Аппаямма сама открыла ворота, словно это был ее собственный дом, и впустила женщин. Только Аммаджи, Сатьявати и Тавитамма не тронулись с места. Аппаямма подмигнула им:
— Идите, идите! Вода… Она для жизни — самое главное. Где уж нам нос задирать.
Брать эту нищенскую подачку или нет? Но в любом другом месте тоже придется ругаться и просить, просить и ругаться. А потом принимать воду как милостыню.
Сначала двинулась Сатьявати, а за ней Тавитамма и Аммаджи.
* * *— Пойдешь за водой? — Сатьявати поставила кувшин у входа и вошла в хижину. Тавитамма кормила ребенка.
— Сядь, подожди. Я сейчас, — ответила Тавитамма.
Сатьявати села на пол.
— Ну и жара, словно на сковородке жаришься, — она принялась обмахивать лицо краем сари. — Еще не меньше двух кувшинов воды нужно. Сколько порогов обивать придется, сколько брани наслушаешься!
— Здесь всегда так плохо с водой? — спросила Тавитамма.
— С тех пор как я себя помню, все одно. Такая уж напасть на эти места.
Ребенок оторвался от груди, сморщился и закричал, размахивая сжатыми кулачками.
— Ну-ну, не сердись, — Тавитамма вытерла мокрые от пота лицо, шею и грудь краем сари. — Пот в рот попал, вот он и раскричался, — объяснила она Сатьявати. Она снова дала ребенку грудь, и он довольно зачмокал.
Когда ребенок задремал, Тавитамма положила его в люльку. Аммаджи ждала на улице.

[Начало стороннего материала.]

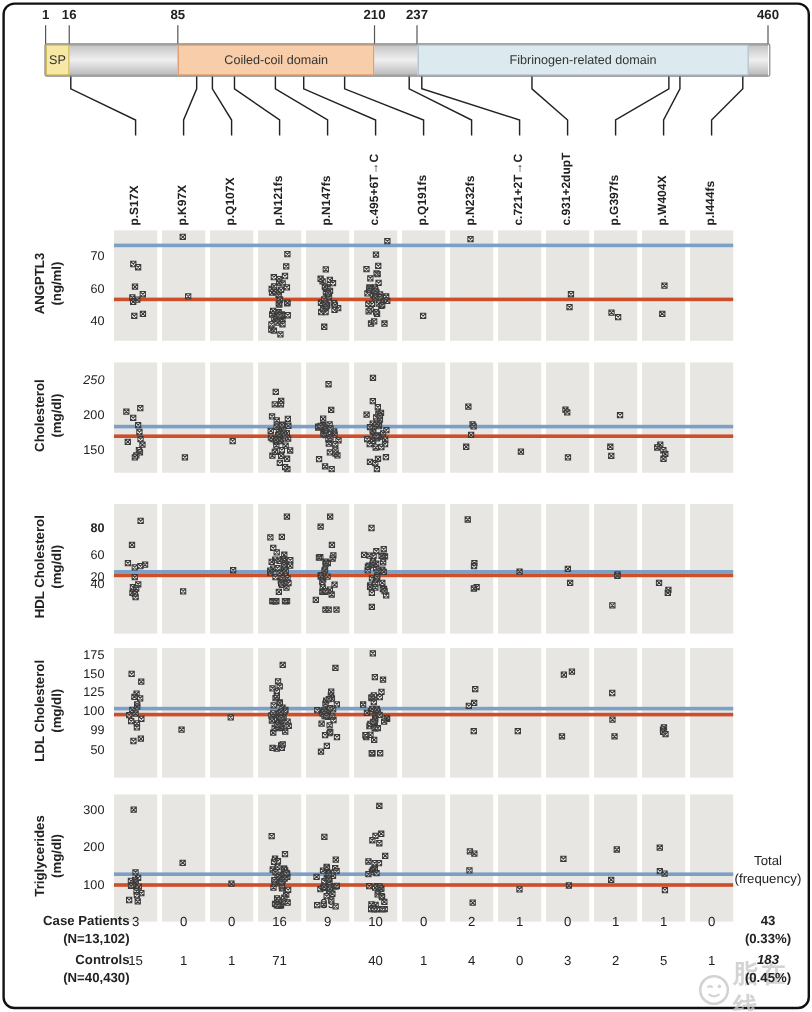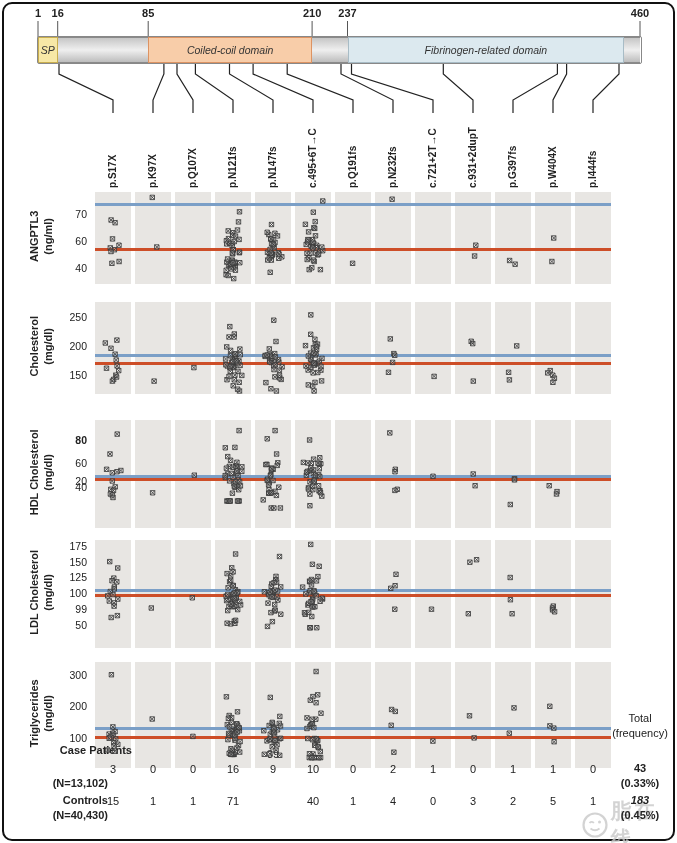"SP" .seg-label { font-style: italic -> none }
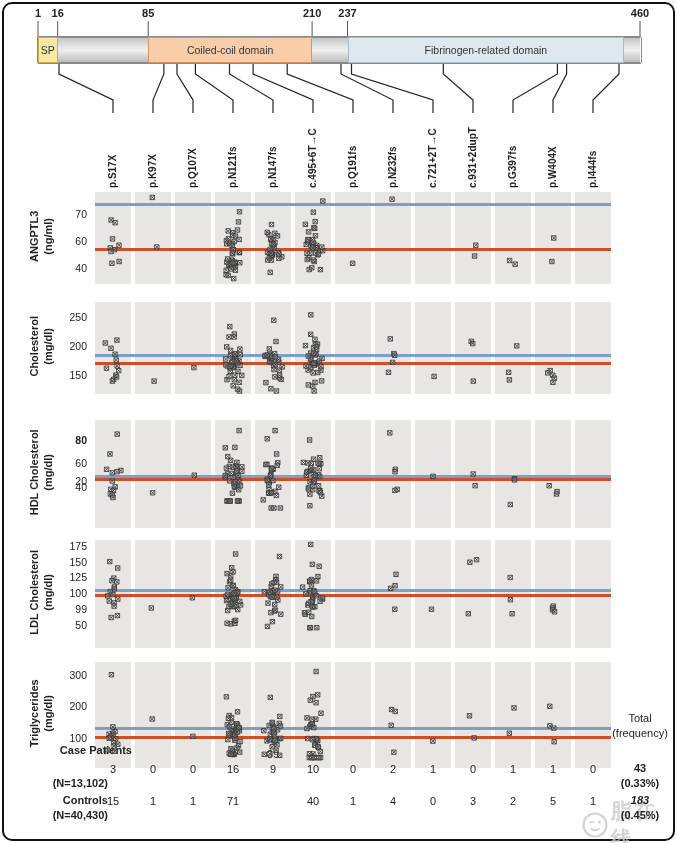"250" div.ytick { font-style: none -> italic }
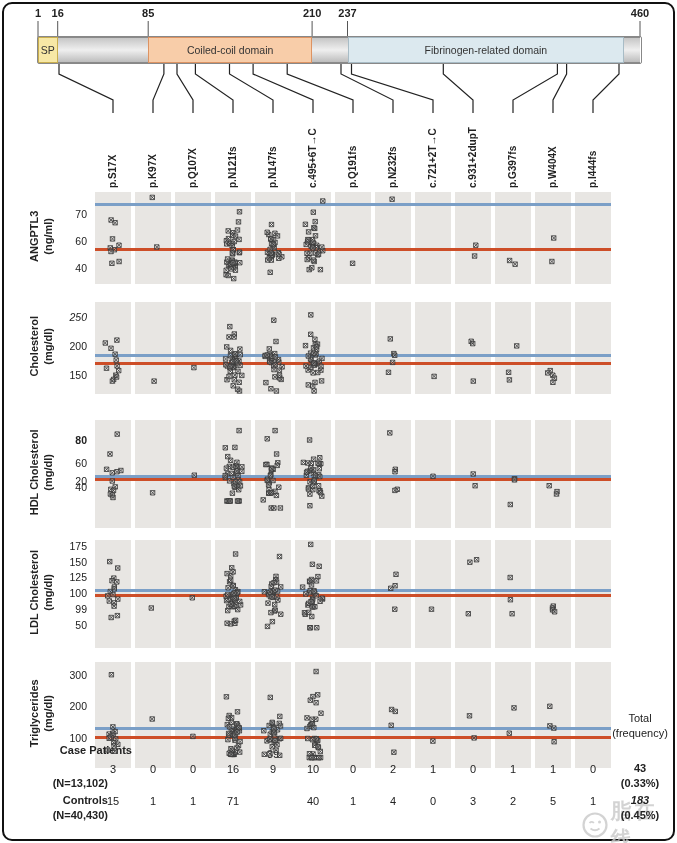"Case Patients" div.tlabel { padding-left: 24px -> none; top: 744px -> 762px }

Девараконда Балгангадхар Тилак
Неисполненное желание
Лакшми Мохан Рао поднялся тихонько, стараясь не разбудить жену. Проснется жена — с ней проснутся все заботы и тревоги повседневной жизни. Сон — единственное, что дает счастье. Сон или укол новокаина. Когда-то Лакшми Мохана Рао укусил скорпион: ногу рвало, дергало. Врач сделал инъекцию, и нога как будто онемела, боль исчезла. Вот так же и сон… Правда, Мохан Рао давно уже не спал по-настоящему, глубоко… Его сон вроде онемения после инъекции. Действие новокаина проходит — и страдания возобновляются. Просыпаешься — и снова голова разрывается от забот и горестей. А самое страшное горе — это смерть четырехлетнего сына, его похороны, рыдания жены. Это случилось три дня назад… Боль не отпускает. Только иногда наступает недолгое оцепенение.
Выйдя во двор, Лакшми Мохан Рао почистил зубы веточкой вепы. Нахлынули воспоминания. Мать в детстве бранила его «нищим». А имя дала в честь богини счастья и богатства и жену подобрали с именем Лакшми. Мохан Рао усмехнулся. Когда мать говорила «нищий», она имела в виду лентяев и бездельников. Кто трудится, тот никогда не будет нищим! Лакшми Мохан Рао усвоил эту мысль и с молодости ретиво брался за любую работу. Сколько он их переменил — ведь на постоянную работу никак не удавалось устроиться. И счетоводом был в продовольственной лавке. И клерком в конторе работал. И лотерейные билеты продавал, выкрикивая: «Сто тысяч рупий за одну рупию!» И в кинотеатре контролером был… Но на любой работе его жалованья хватало только на половину насущных нужд! Недостающая половина принимала форму бесконечных болезней жены, недоедания, вечного страха перед жизнью.